[[ Excerpted data open ]]

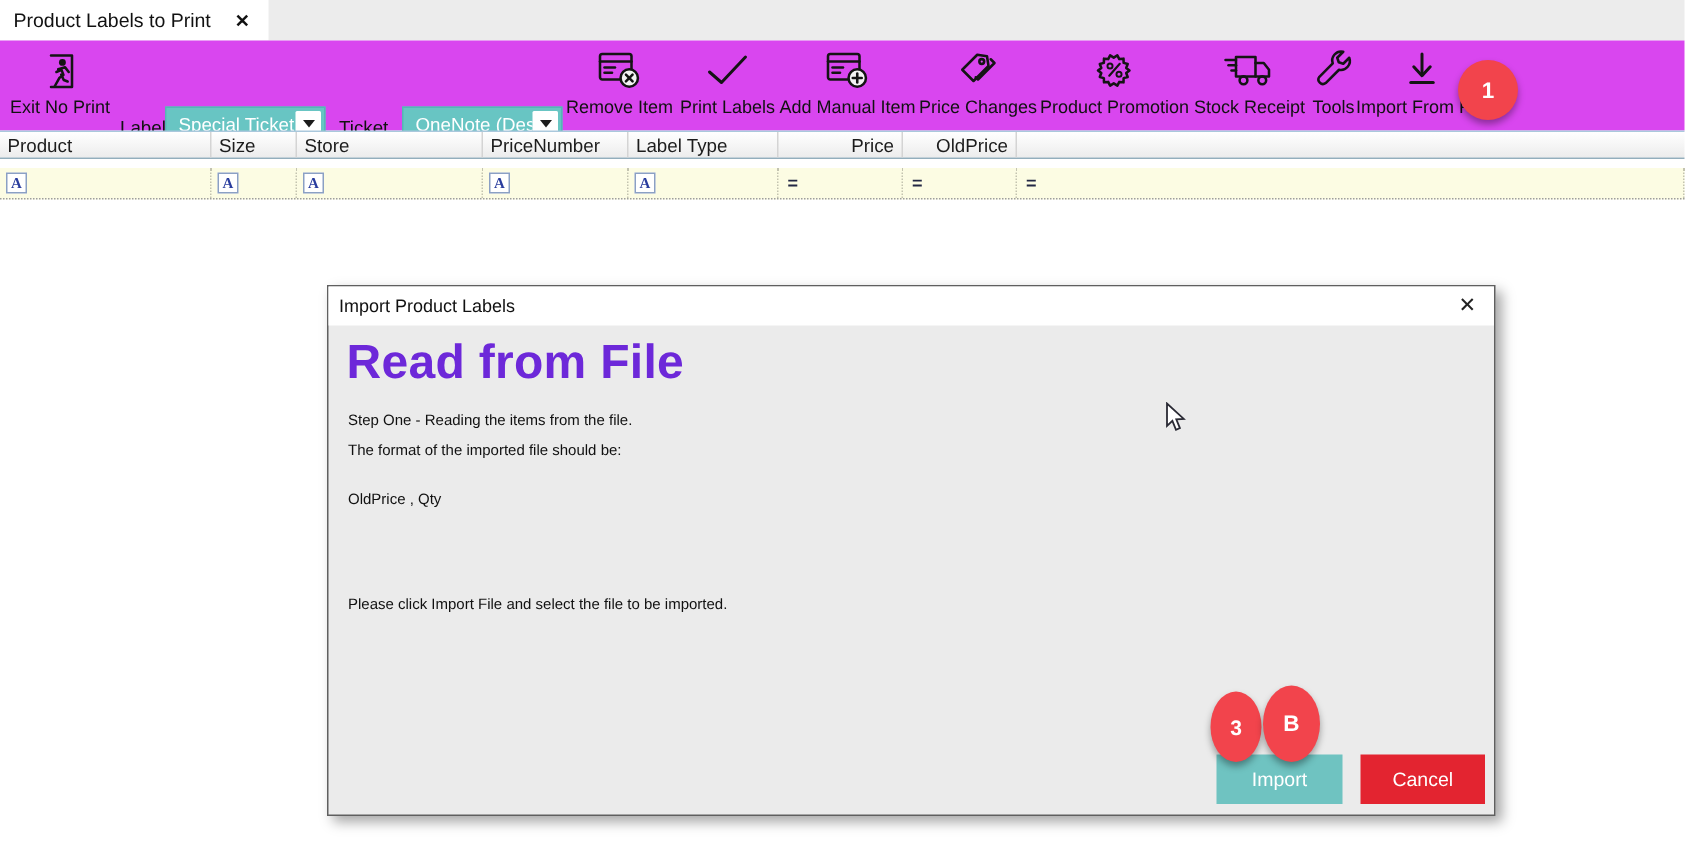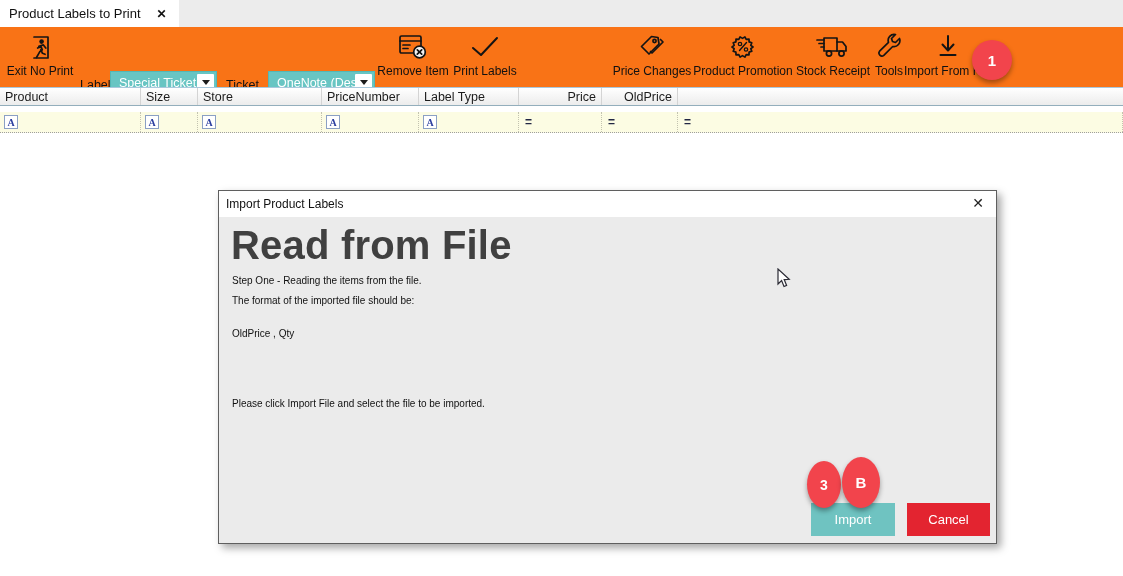--- a/index.html
+++ b/index.html
@@ -13,21 +13,21 @@
   
   .tabbar { position:absolute; left:0; top:0; width:1123px; height:27px; background:#ececec; }
   .tab {
     position:absolute; left:0; top:0; height:27px; background:#ffffff;
     display:inline-flex; align-items:center; padding:0 12px 0 9px; gap:16px;
     font-size:13px; color:#111;
   }
   .tab-close { font-weight:bold; font-size:12px; cursor:default; }
 
   
-  .toolbar { position:absolute; left:0; top:27px; width:1123px; height:60px; background:#f97316; }
+  .toolbar { position:absolute; left:0; top:27px; width:1123px; height:60px; background:#d946ef; }
   .tool {
     position:absolute; top:3px; height:54px; display:flex; flex-direction:column;
     align-items:center; justify-content:flex-start; font-size:12px; color:#111; text-align:center;
   }
   .tool .ico { height:34px; display:flex; align-items:center; justify-content:center; }
   .tool .cap { white-space:nowrap; line-height:14px; }
   svg.glyph { stroke:#141414; fill:none; stroke-width:1.7; stroke-linecap:round; stroke-linejoin:round; }
 
   .field-caption { position:absolute; top:51px; font-size:12.5px; color:#111; }
   .combo {
@@ -77,21 +77,21 @@
   
   .dialog {
     position:absolute; left:218px; top:190px; width:779px; height:354px;
     border:1px solid #5f5f5f; background:#ebebeb; box-shadow:4px 4px 8px rgba(0,0,0,0.35);
   }
   .dlg-titlebar {
     position:absolute; left:0; top:0; width:100%; height:26px; background:#ffffff;
     display:flex; align-items:center; font-size:12px; color:#111; padding-left:7px;
   }
   .dlg-close { position:absolute; right:12px; top:4px; font-size:14px; color:#222; font-weight:400; cursor:default; }
-  .dlg-heading { position:absolute; left:12px; top:32px; font-size:40px; font-weight:bold; color:#404040; letter-spacing:0.2px; }
+  .dlg-heading { position:absolute; left:12px; top:32px; font-size:32px; font-weight:bold; color:#6d28d9; letter-spacing:0.2px; }
   .dlg-text { position:absolute; left:13px; font-size:10px; color:#111; line-height:20px; white-space:pre-line; }
   .t1 { top:80px; } .t2 { top:133px; } .t3 { top:169px; } .t4 { top:203px; }
 
   .btn {
     position:absolute; top:312px; height:33px; border:none; color:#ffffff; font-size:13px;
     font-family:"Liberation Sans", sans-serif; display:flex; align-items:center; justify-content:center;
   }
   .btn-import { left:592px; width:84px; background:#6fc3c1; }
   .btn-cancel { left:688px; width:83px; background:#e32430; }
   .badge-3 { left:588px; top:270px; width:34px; height:47px; font-size:14px; }
@@ -159,20 +159,34 @@
 
     <div class="tool" style="left:451px;width:68px;">
       <span class="ico">
         <svg class="glyph" width="32" height="24" viewBox="0 0 32 24" style="stroke-width:2;">
           <path d="M4 13 L12 20 L28 3"></path>
         </svg>
       </span>
       <span class="cap">Print Labels</span>
     </div>
 
+    <div class="tool" style="left:520px;width:90px;">
+      <span class="ico">
+        <svg class="glyph" width="30" height="28" viewBox="0 0 30 28">
+          <rect x="2" y="3" width="21" height="17" rx="1.5"></rect>
+          <line x1="2" y1="8" x2="23" y2="8"></line>
+          <line x1="5" y1="12" x2="12" y2="12"></line>
+          <line x1="5" y1="15.5" x2="10" y2="15.5"></line>
+          <circle cx="21.5" cy="19" r="5.8" fill="#f3f3f3"></circle>
+          <line x1="21.5" y1="16" x2="21.5" y2="22"></line>
+          <line x1="18.5" y1="19" x2="24.5" y2="19"></line>
+        </svg>
+      </span>
+      <span class="cap">Add Manual Item</span>
+    </div>
 
     <div class="tool" style="left:615px;width:74px;">
       <span class="ico">
         <svg class="glyph" width="30" height="28" viewBox="0 0 30 28">
           <path d="M14.5 3.5 l6.5 1 1 6.5 -10 10 -7.5-7.5 z"></path>
           <circle cx="17.5" cy="8" r="1.6"></circle>
           <path d="M23.5 6.5 l2.5 2.5 -11 11 -1.5-1.5"></path>
         </svg>
       </span>
       <span class="cap">Price Changes</span>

[[ Excerpted data closed ]]

Task directions:
Leaving every image behind, repeat the data in full and exactly.

Expected answer:
--- a/index.html
+++ b/index.html
@@ -13,21 +13,21 @@
   
   .tabbar { position:absolute; left:0; top:0; width:1123px; height:27px; background:#ececec; }
   .tab {
     position:absolute; left:0; top:0; height:27px; background:#ffffff;
     display:inline-flex; align-items:center; padding:0 12px 0 9px; gap:16px;
     font-size:13px; color:#111;
   }
   .tab-close { font-weight:bold; font-size:12px; cursor:default; }
 
   
-  .toolbar { position:absolute; left:0; top:27px; width:1123px; height:60px; background:#f97316; }
+  .toolbar { position:absolute; left:0; top:27px; width:1123px; height:60px; background:#d946ef; }
   .tool {
     position:absolute; top:3px; height:54px; display:flex; flex-direction:column;
     align-items:center; justify-content:flex-start; font-size:12px; color:#111; text-align:center;
   }
   .tool .ico { height:34px; display:flex; align-items:center; justify-content:center; }
   .tool .cap { white-space:nowrap; line-height:14px; }
   svg.glyph { stroke:#141414; fill:none; stroke-width:1.7; stroke-linecap:round; stroke-linejoin:round; }
 
   .field-caption { position:absolute; top:51px; font-size:12.5px; color:#111; }
   .combo {
@@ -77,21 +77,21 @@
   
   .dialog {
     position:absolute; left:218px; top:190px; width:779px; height:354px;
     border:1px solid #5f5f5f; background:#ebebeb; box-shadow:4px 4px 8px rgba(0,0,0,0.35);
   }
   .dlg-titlebar {
     position:absolute; left:0; top:0; width:100%; height:26px; background:#ffffff;
     display:flex; align-items:center; font-size:12px; color:#111; padding-left:7px;
   }
   .dlg-close { position:absolute; right:12px; top:4px; font-size:14px; color:#222; font-weight:400; cursor:default; }
-  .dlg-heading { position:absolute; left:12px; top:32px; font-size:40px; font-weight:bold; color:#404040; letter-spacing:0.2px; }
+  .dlg-heading { position:absolute; left:12px; top:32px; font-size:32px; font-weight:bold; color:#6d28d9; letter-spacing:0.2px; }
   .dlg-text { position:absolute; left:13px; font-size:10px; color:#111; line-height:20px; white-space:pre-line; }
   .t1 { top:80px; } .t2 { top:133px; } .t3 { top:169px; } .t4 { top:203px; }
 
   .btn {
     position:absolute; top:312px; height:33px; border:none; color:#ffffff; font-size:13px;
     font-family:"Liberation Sans", sans-serif; display:flex; align-items:center; justify-content:center;
   }
   .btn-import { left:592px; width:84px; background:#6fc3c1; }
   .btn-cancel { left:688px; width:83px; background:#e32430; }
   .badge-3 { left:588px; top:270px; width:34px; height:47px; font-size:14px; }
@@ -159,20 +159,34 @@
 
     <div class="tool" style="left:451px;width:68px;">
       <span class="ico">
         <svg class="glyph" width="32" height="24" viewBox="0 0 32 24" style="stroke-width:2;">
           <path d="M4 13 L12 20 L28 3"></path>
         </svg>
       </span>
       <span class="cap">Print Labels</span>
     </div>
 
+    <div class="tool" style="left:520px;width:90px;">
+      <span class="ico">
+        <svg class="glyph" width="30" height="28" viewBox="0 0 30 28">
+          <rect x="2" y="3" width="21" height="17" rx="1.5"></rect>
+          <line x1="2" y1="8" x2="23" y2="8"></line>
+          <line x1="5" y1="12" x2="12" y2="12"></line>
+          <line x1="5" y1="15.5" x2="10" y2="15.5"></line>
+          <circle cx="21.5" cy="19" r="5.8" fill="#f3f3f3"></circle>
+          <line x1="21.5" y1="16" x2="21.5" y2="22"></line>
+          <line x1="18.5" y1="19" x2="24.5" y2="19"></line>
+        </svg>
+      </span>
+      <span class="cap">Add Manual Item</span>
+    </div>
 
     <div class="tool" style="left:615px;width:74px;">
       <span class="ico">
         <svg class="glyph" width="30" height="28" viewBox="0 0 30 28">
           <path d="M14.5 3.5 l6.5 1 1 6.5 -10 10 -7.5-7.5 z"></path>
           <circle cx="17.5" cy="8" r="1.6"></circle>
           <path d="M23.5 6.5 l2.5 2.5 -11 11 -1.5-1.5"></path>
         </svg>
       </span>
       <span class="cap">Price Changes</span>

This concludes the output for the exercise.